Create and Initialize the Q-table 🗄️

(👀 Step 1 of the pseudocode)

Q-Learning

It’s time to initialize our Q-table! To know how many rows (states) and columns (actions) to use, we need to know the action and observation space. We already know their values from before, but we’ll want to obtain them programmatically so that our algorithm generalizes for different environments. Gym provides us a way to do that: env.action_space.n and env.observation_space.n

state_space =
print("There are ", state_space, " possible states")

action_space =
print("There are ", action_space, " possible actions")
# Let's create our Qtable of size (state_space, action_space) and initialized each values at 0 using np.zeros. np.zeros needs a tuple (a,b)
def initialize_q_table(state_space, action_space):
  Qtable =
  return Qtable
Qtable_frozenlake = initialize_q_table(state_space, action_space)

Solution

state_space = env.observation_space.n
print("There are ", state_space, " possible states")

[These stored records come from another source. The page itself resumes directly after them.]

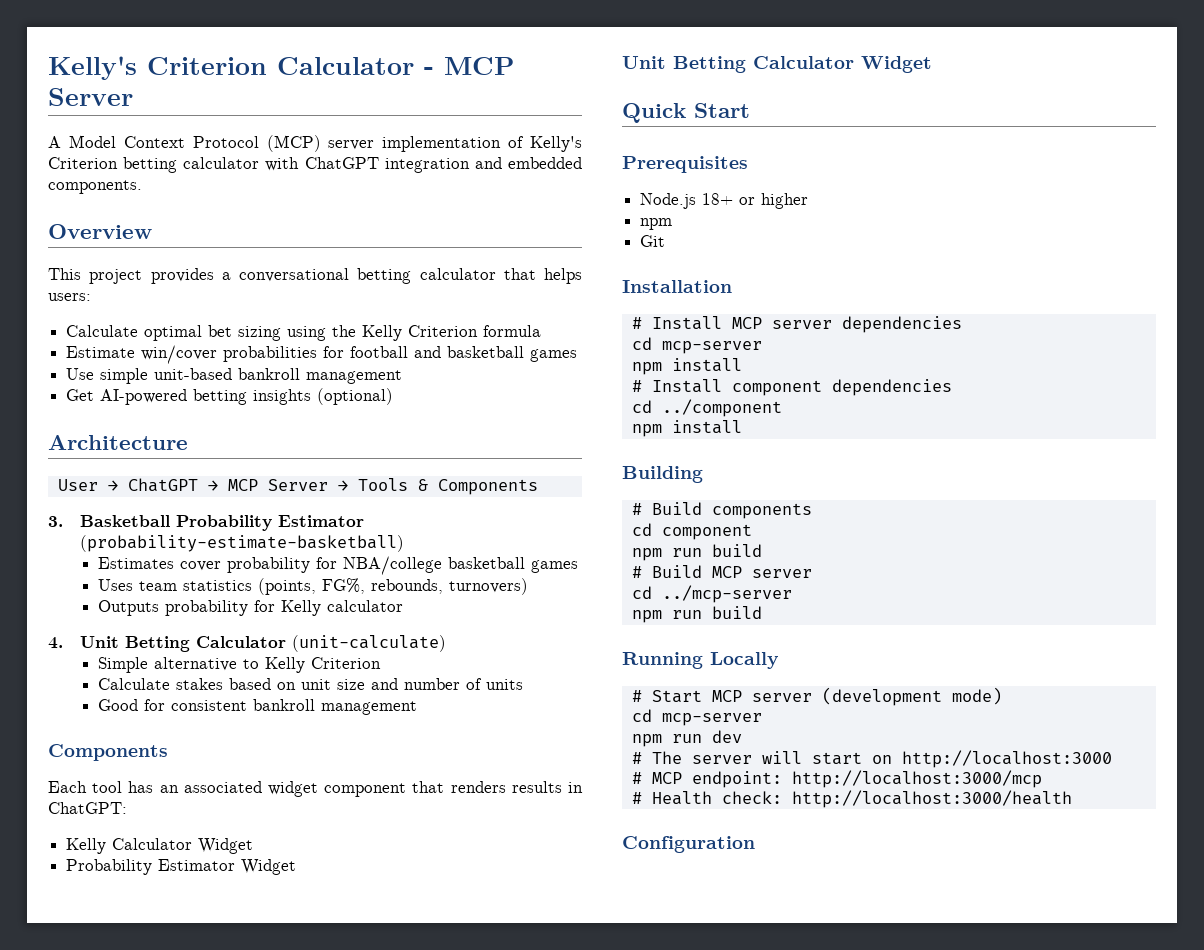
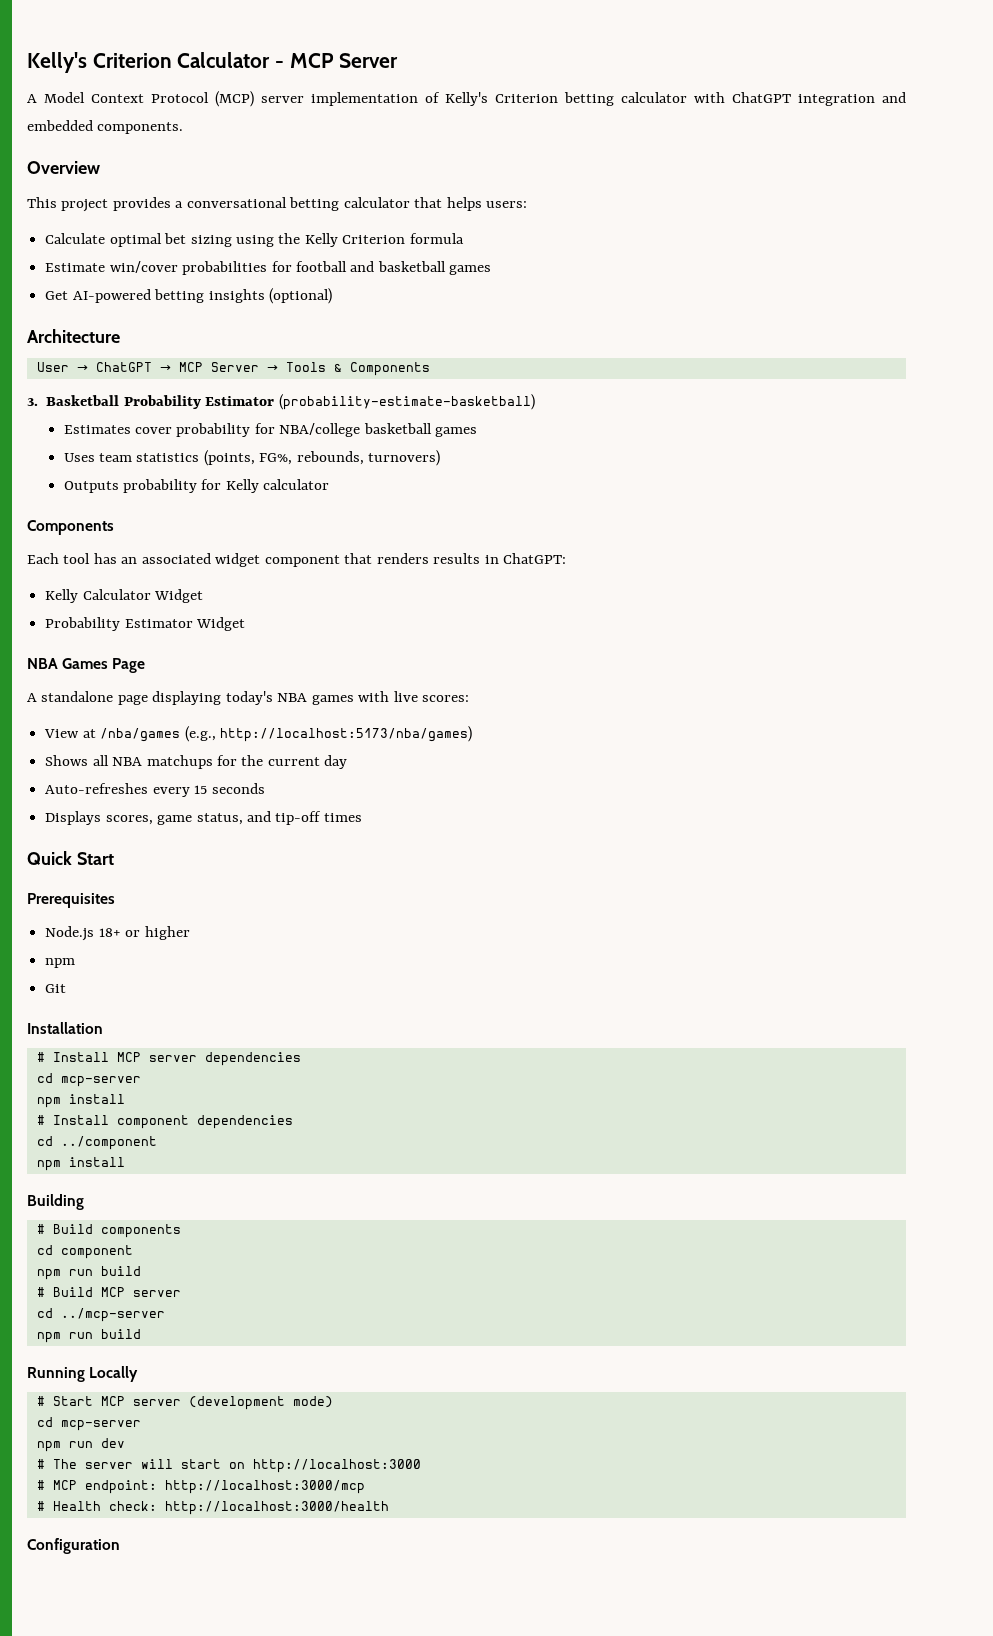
- Use simple unit-based bankroll management
- 4. Unit Betting Calculator (unit-calculate)
- Simple alternative to Kelly Criterion
- Calculate stakes based on unit size and number of units
- Good for consistent bankroll management
- Unit Betting Calculator Widget
+ NBA Games Page
+ A standalone page displaying today's NBA games with live scores:
+ View at /nba/games (e.g., http://localhost:5173/nba/games)
+ Shows all NBA matchups for the current day
+ Auto-refreshes every 15 seconds
+ Displays scores, game status, and tip-off times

action_space = env.action_space.n
print("There are ", action_space, " possible actions")
# Let's create our Qtable of size (state_space, action_space) and initialized each values at 0 using np.zeros
def initialize_q_table(state_space, action_space):
    Qtable = np.zeros((state_space, action_space))
    return Qtable
Qtable_frozenlake = initialize_q_table(state_space, action_space)

Define the greedy policy 🤖

Remember we have two policies since Q-Learning is an off-policy algorithm. This means we’re using a different policy for acting and updating the value function.

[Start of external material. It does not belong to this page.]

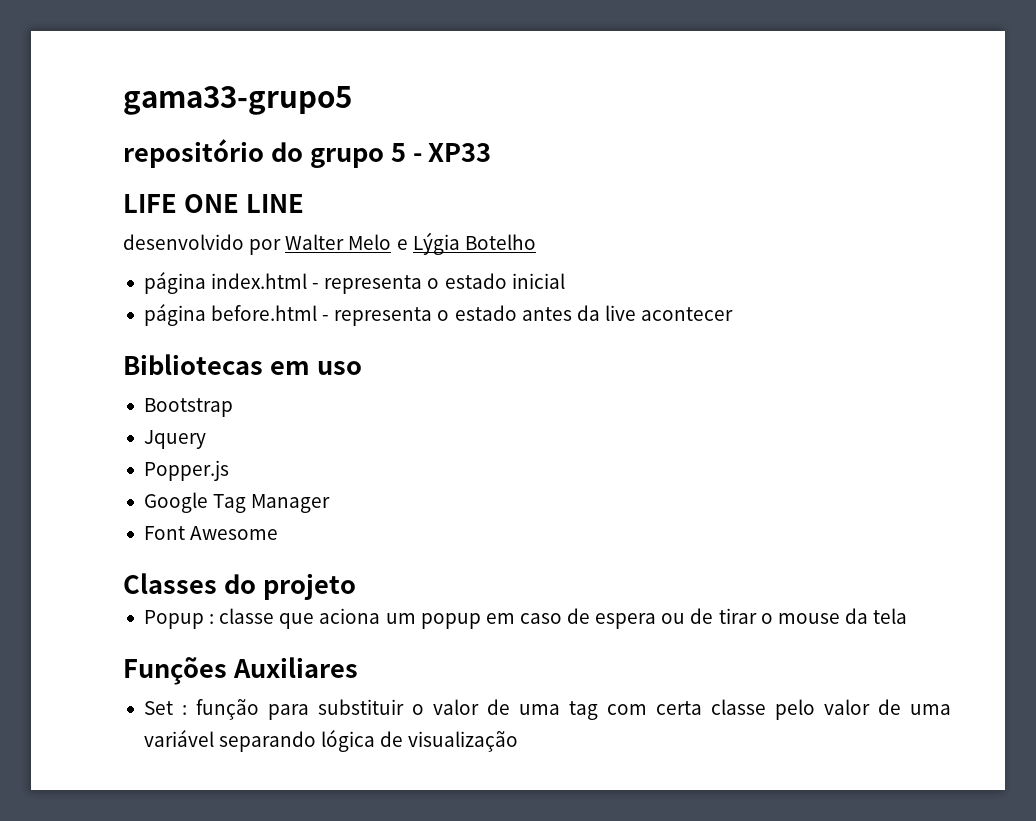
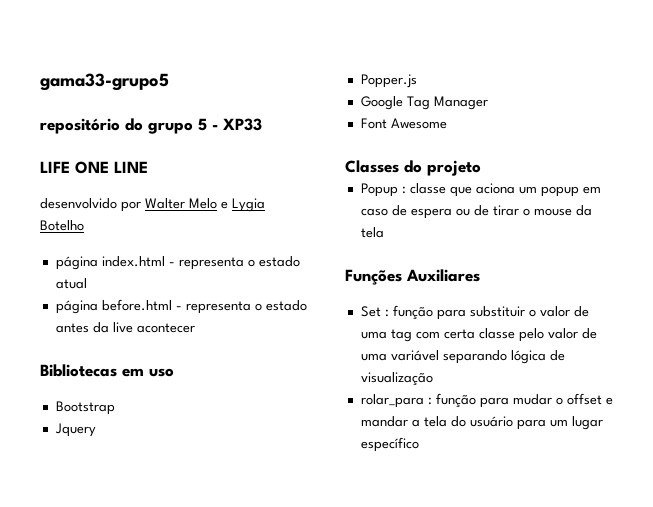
- desenvolvido por Walter Melo e Lýgia Botelho
+ desenvolvido por Walter Melo e Lygia Botelho
- página index.html - representa o estado inicial
+ página index.html - representa o estado atual
+ rolar_para : função para mudar o offset e mandar a tela do usuário para um lugar específico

  • Epsilon-greedy policy (acting policy)
  • Greedy-policy (updating policy)

The greedy policy will also be the final policy we’ll have when the Q-learning agent completes training. The greedy policy is used to select an action using the Q-table.

Q-Learning
def greedy_policy(Qtable, state):
  # Exploitation: take the action with the highest state, action value
  action =

  return action

Solution

def greedy_policy(Qtable, state):
    # Exploitation: take the action with the highest state, action value
    action = np.argmax(Qtable[state][:])

    return action

Define the epsilon-greedy policy 🤖

Epsilon-greedy is the training policy that handles the exploration/exploitation trade-off.

The idea with epsilon-greedy:

  • With probability 1 - ɛ : we do exploitation (i.e. our agent selects the action with the highest state-action pair value).

  • With probability ɛ: we do exploration (trying a random action).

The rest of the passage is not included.